● **Exercise requirements**: What you produce should be every line from the data that includes "Earlier".

● **Saved entries**:

◆ ◆ ◆ ◆

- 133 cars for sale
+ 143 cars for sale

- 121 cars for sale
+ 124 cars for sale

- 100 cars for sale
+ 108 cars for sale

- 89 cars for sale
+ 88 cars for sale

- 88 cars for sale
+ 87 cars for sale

◆ ◆ ◆ ◆

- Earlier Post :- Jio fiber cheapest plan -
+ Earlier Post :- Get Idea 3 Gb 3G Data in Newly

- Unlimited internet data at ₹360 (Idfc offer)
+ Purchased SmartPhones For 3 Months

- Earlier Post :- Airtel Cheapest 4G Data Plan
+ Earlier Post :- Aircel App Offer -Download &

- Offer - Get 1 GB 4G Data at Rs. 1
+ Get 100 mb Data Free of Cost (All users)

◆ ◆ ◆ ◆

● **Solved problem**:
- Earlier Post :- Jio fiber cheapest plan -
+ Earlier Post :- Get Idea 3 Gb 3G Data in Newly
- Earlier Post :- Airtel Cheapest 4G Data Plan
+ Earlier Post :- Aircel App Offer -Download &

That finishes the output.